Flyp launched a multi-front appeal to the Lebanese and international climbing communities: to help Beirut climbers keep climbing.
The response was amazing.
Climbers from Go-up, a climbing gym in the south of Lebanon, drove all the way to Beirut and helped with the efforts to salvage equipment from the wreckage. U-rock, another climbing gym in the Matn District (North of Beirut), sought to raise funds for Flyp by organizing outdoor events. Further, a crowdfunding GoFundMe campaign was launched on August 15 by a small group of climbers who trained and worked at Flyp. Local climbers quickly reached out to friends abroad, gyms, equipment brands and foreign climbing associations.

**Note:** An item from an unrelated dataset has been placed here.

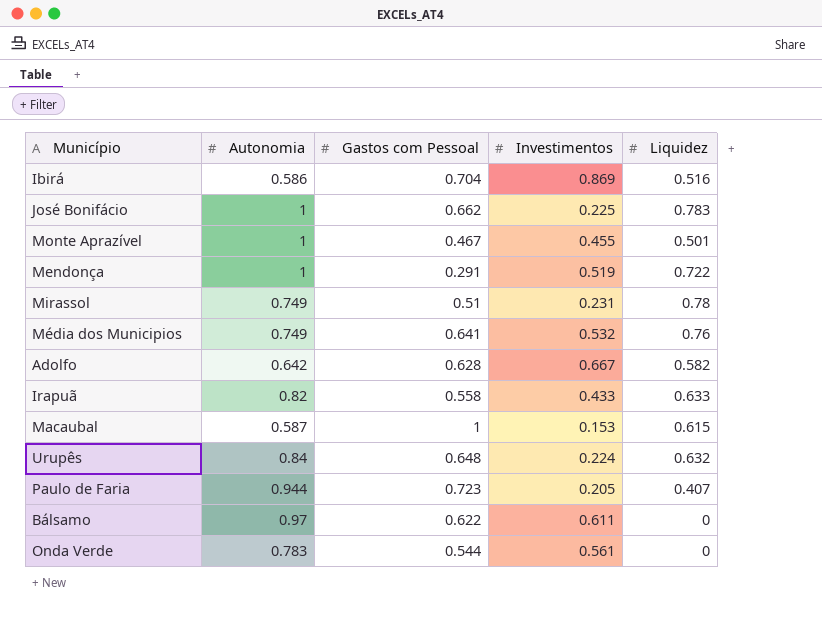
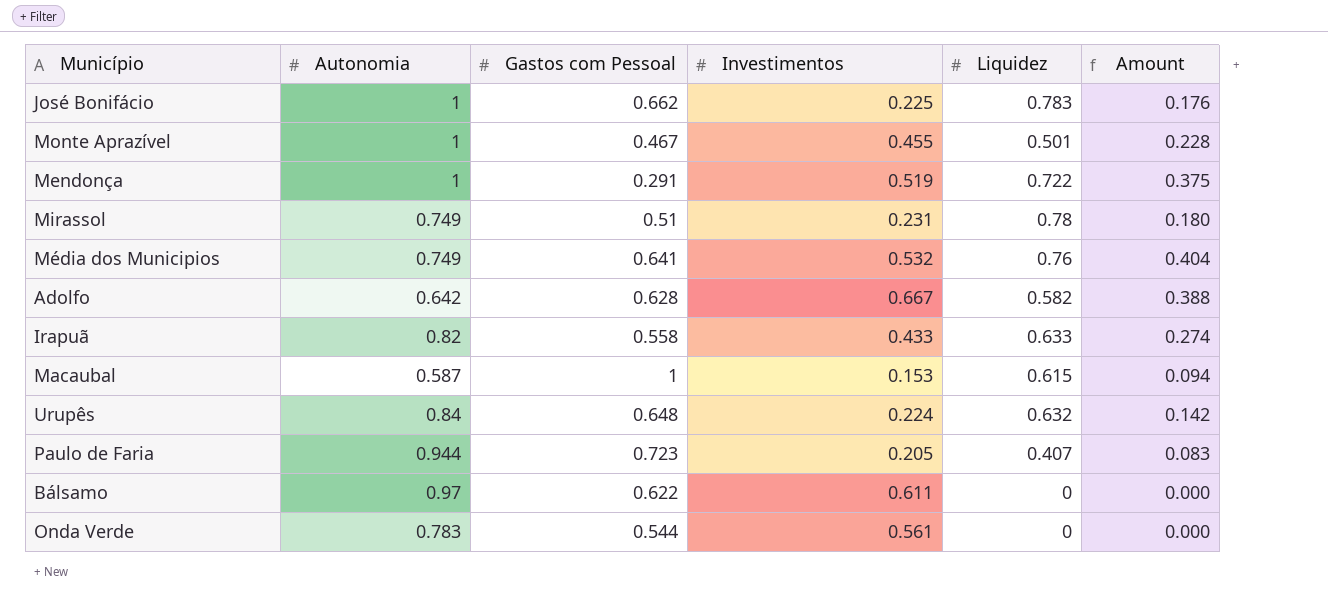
column Amount | formula: none -> [Investimentos] * [Liquidez]
row Ibirá: 0.586 | 0.704 | 0.869 | 0.516 -> none

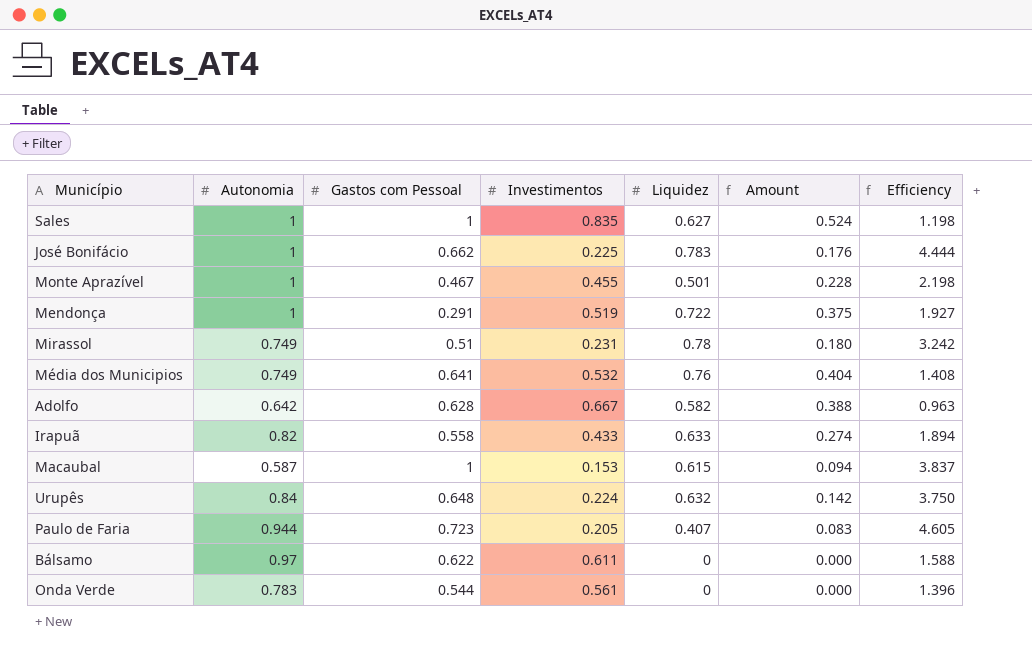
column Efficiency | formula: none -> [Autonomia] / [Investimentos]
row Sales: none -> 1 | 1 | 0.835 | 0.627 | 0.524 | 1.198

Professional climber Sam Elias played an active role from the start in the crowdfunding campaign, making sure Beirut climbers were heard, posting about the disaster extensively, and generating donations through designing and selling t-shirts. Soon enough word got to other professional climbers, who in turn started posting about it. For example, Conrad Anker commented on one of Elias’ posts, ‘‘If climbing and the community that makes it special means something to you, please consider a donation for the Beirut climbing gym.”
The support has been invaluable, but Flyp and the climbers of Lebanon still need help and more funds to rebuild.
Diala Sammakieh is determined to reopen Flyp as soon as possible and send a clear message of defiance to the ruling class that has been hindering everyday Lebanese peoples’ efforts to build and prosper in their own country.
“They can’t shake us, we are not going anywhere,” she said.
Feature image: Climbers working together to salvage holds from collapsed parts of the wall at Flyp after the blast in Beirut. Photo: Laura Karam.
Additional reporting from Georgia Dagher, policy researcher.